**Recorded data:**
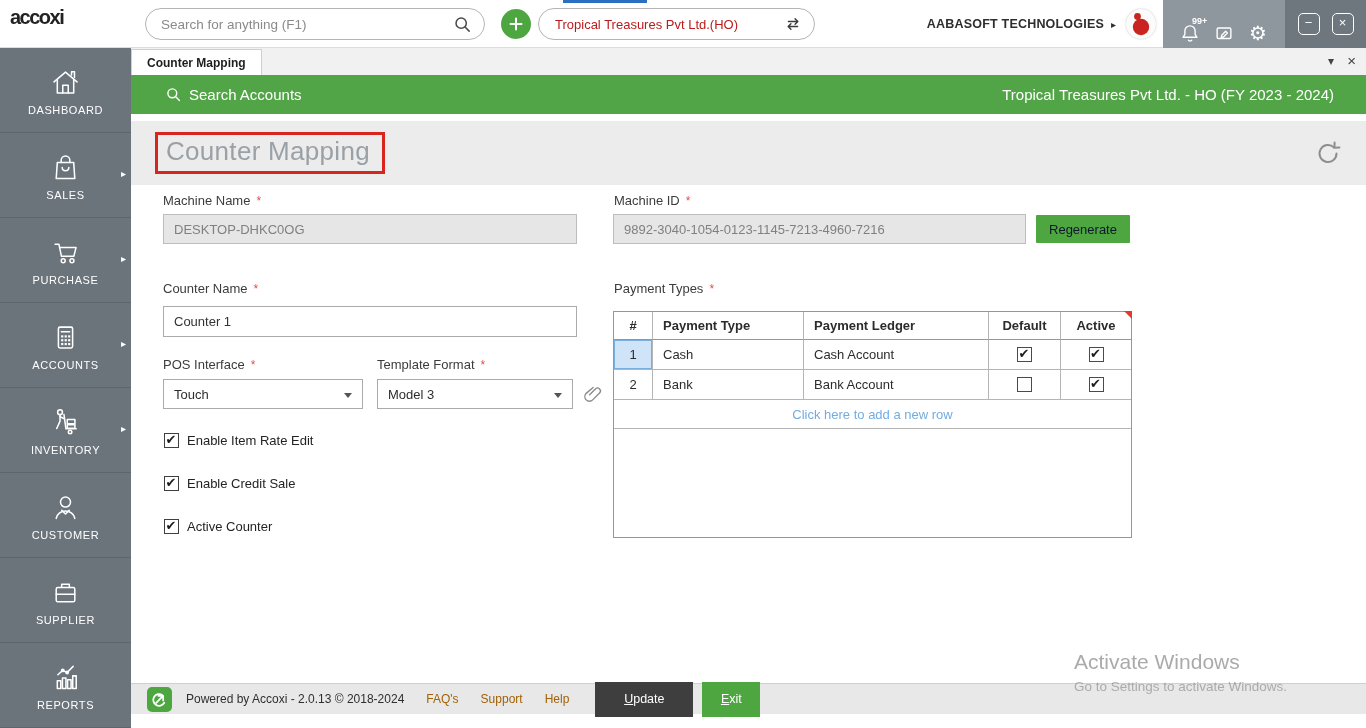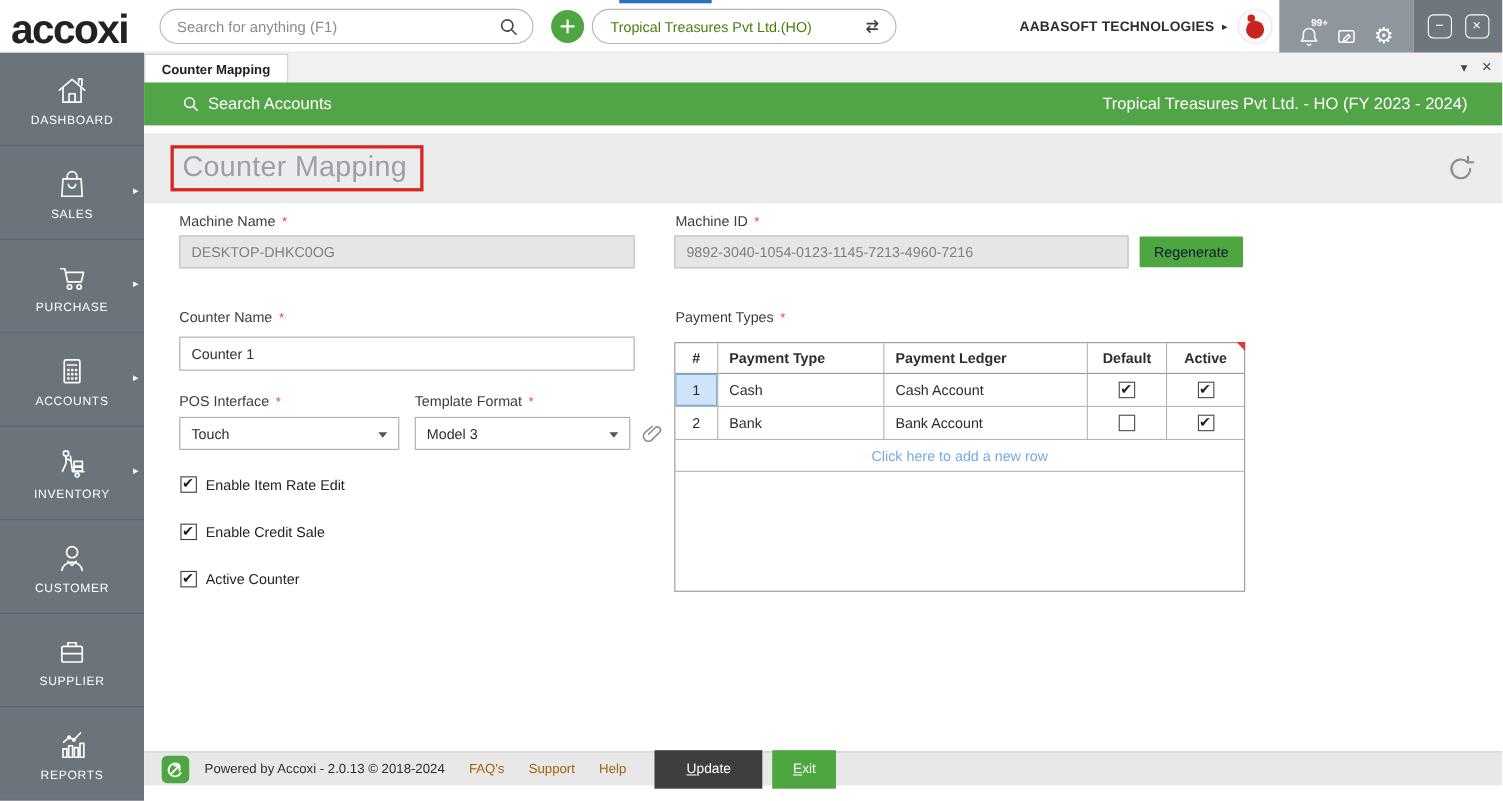--- a/index.html
+++ b/index.html
@@ -9,7 +9,7 @@
   
   .topbar { position:absolute; top:0; left:0; width:1366px; height:48px; background:#fff; border-bottom:1px solid #dcdcdc; }
   .accent-line { position:absolute; top:0; left:563px; width:84px; height:3px; background:#2a6fc0; z-index:5; }
-  .logo { position:absolute; left:10px; top:6px; font-size:37px; font-weight:800; letter-spacing:-1.5px; color:#222; }
+  .logo { position:absolute; left:10px; top:6px; font-size:20px; font-weight:800; letter-spacing:-1.5px; color:#222; }
   .search-pill { position:absolute; left:145px; top:8px; width:340px; height:32px; border:1px solid #b5b5b5; border-radius:16px; background:#fff; display:flex; align-items:center; }
   .search-pill input { border:none; outline:none; flex:1; margin-left:15px; font-size:13.5px; color:#333; font-family:inherit; background:transparent; }
   .search-pill input::placeholder { color:#8a8a8a; }

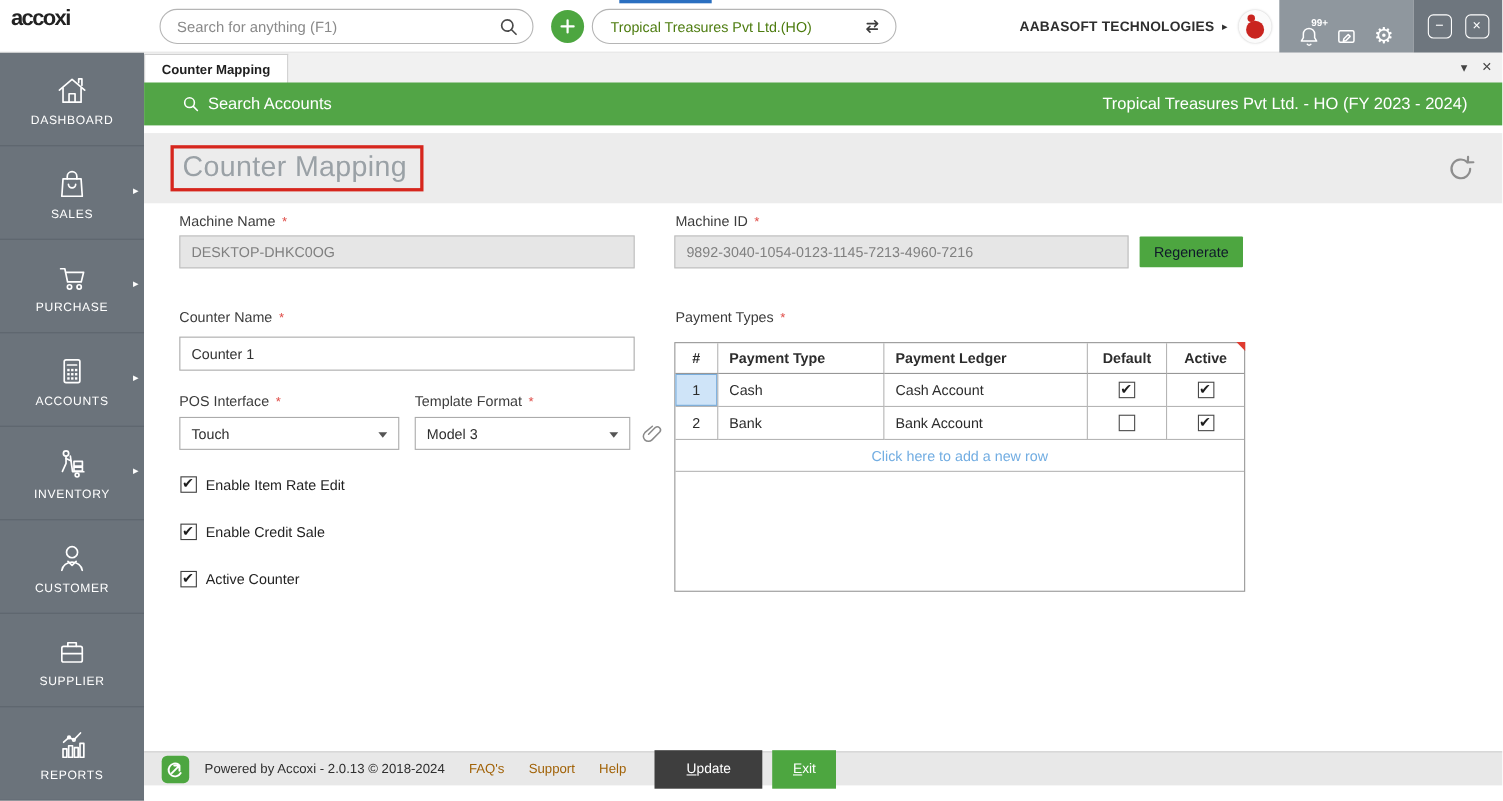--- a/index.html
+++ b/index.html
@@ -16,7 +16,7 @@
   .search-pill .mag { margin-right:12px; display:flex; }
   .plus-btn { position:absolute; left:501px; top:9px; width:30px; height:30px; border-radius:50%; background:#4da640; border:none; display:flex; align-items:center; justify-content:center; cursor:pointer; }
   .company-pill { position:absolute; left:538px; top:8px; width:277px; height:32px; border:1px solid #b5b5b5; border-radius:16px; background:#fff; display:flex; align-items:center; }
-  .company-pill .ctext { flex:1; margin-left:16px; font-size:13px; color:#4d7c0f; white-space:nowrap; overflow:hidden; }
+  .company-pill .ctext { flex:1; margin-left:16px; font-size:13px; color:#b91c1c; white-space:nowrap; overflow:hidden; }
   .company-pill .swap { margin-right:11px; display:flex; }
   .org { position:absolute; right:250px; top:0; height:48px; display:flex; align-items:center; gap:7px; cursor:pointer; }
   .org .oname { font-size:12.5px; font-weight:700; color:#2e2e2e; letter-spacing:.2px; }

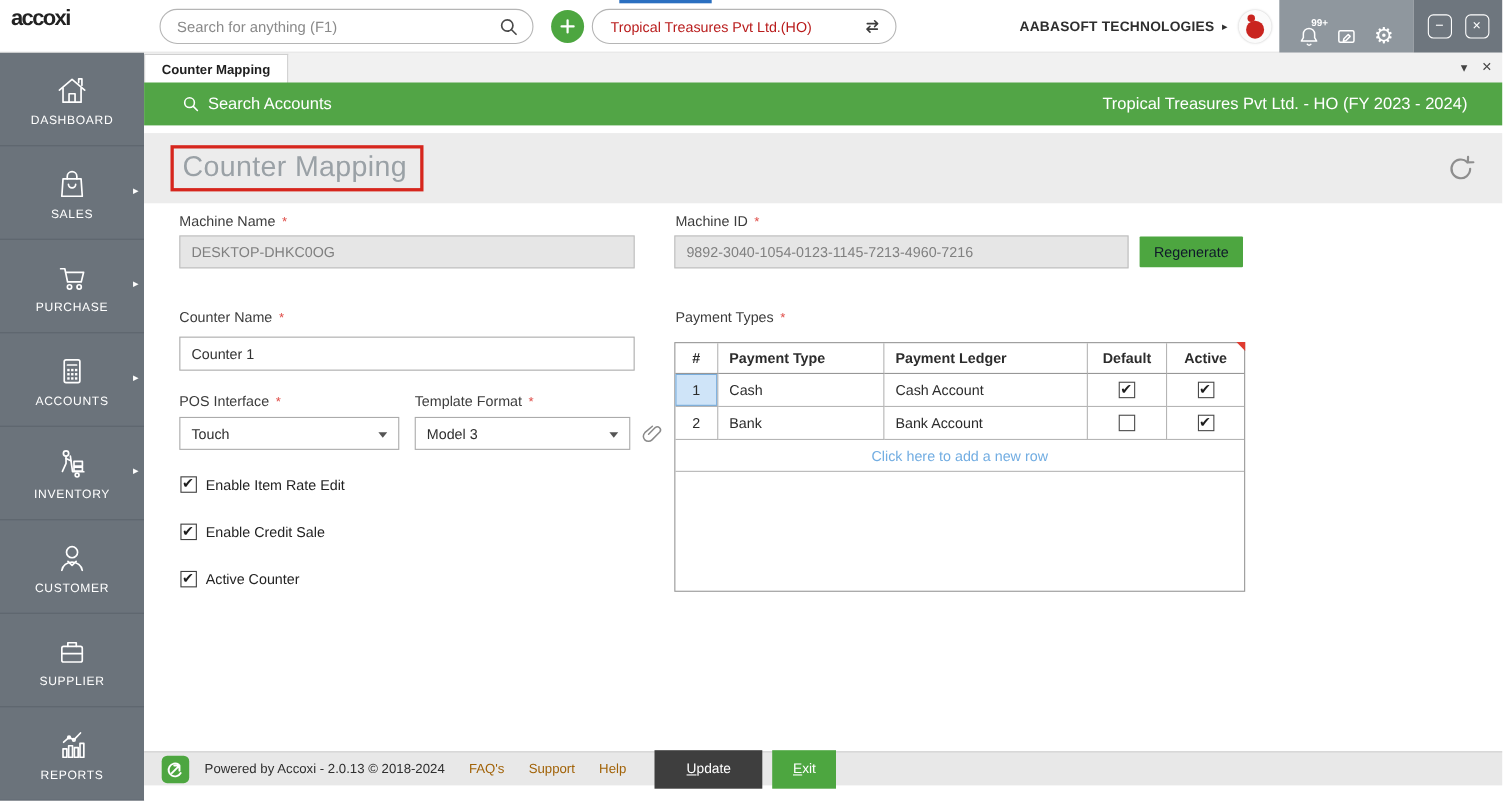--- a/index.html
+++ b/index.html
@@ -431,6 +431,10 @@
     </div>
   </main>
 
+  <div class="watermark">
+    <div class="wm1">Activate Windows</div>
+    <div class="wm2">Go to Settings to activate Windows.</div>
+  </div>
 </div>
 
 </body></html>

**What you have to do:** When you reproduce the data shown above, keep each line exact and omit every picture.

**Response to the task:**
--- a/index.html
+++ b/index.html
@@ -9,7 +9,7 @@
   
   .topbar { position:absolute; top:0; left:0; width:1366px; height:48px; background:#fff; border-bottom:1px solid #dcdcdc; }
   .accent-line { position:absolute; top:0; left:563px; width:84px; height:3px; background:#2a6fc0; z-index:5; }
-  .logo { position:absolute; left:10px; top:6px; font-size:37px; font-weight:800; letter-spacing:-1.5px; color:#222; }
+  .logo { position:absolute; left:10px; top:6px; font-size:20px; font-weight:800; letter-spacing:-1.5px; color:#222; }
   .search-pill { position:absolute; left:145px; top:8px; width:340px; height:32px; border:1px solid #b5b5b5; border-radius:16px; background:#fff; display:flex; align-items:center; }
   .search-pill input { border:none; outline:none; flex:1; margin-left:15px; font-size:13.5px; color:#333; font-family:inherit; background:transparent; }
   .search-pill input::placeholder { color:#8a8a8a; }

--- a/index.html
+++ b/index.html
@@ -16,7 +16,7 @@
   .search-pill .mag { margin-right:12px; display:flex; }
   .plus-btn { position:absolute; left:501px; top:9px; width:30px; height:30px; border-radius:50%; background:#4da640; border:none; display:flex; align-items:center; justify-content:center; cursor:pointer; }
   .company-pill { position:absolute; left:538px; top:8px; width:277px; height:32px; border:1px solid #b5b5b5; border-radius:16px; background:#fff; display:flex; align-items:center; }
-  .company-pill .ctext { flex:1; margin-left:16px; font-size:13px; color:#4d7c0f; white-space:nowrap; overflow:hidden; }
+  .company-pill .ctext { flex:1; margin-left:16px; font-size:13px; color:#b91c1c; white-space:nowrap; overflow:hidden; }
   .company-pill .swap { margin-right:11px; display:flex; }
   .org { position:absolute; right:250px; top:0; height:48px; display:flex; align-items:center; gap:7px; cursor:pointer; }
   .org .oname { font-size:12.5px; font-weight:700; color:#2e2e2e; letter-spacing:.2px; }

--- a/index.html
+++ b/index.html
@@ -431,6 +431,10 @@
     </div>
   </main>
 
+  <div class="watermark">
+    <div class="wm1">Activate Windows</div>
+    <div class="wm2">Go to Settings to activate Windows.</div>
+  </div>
 </div>
 
 </body></html>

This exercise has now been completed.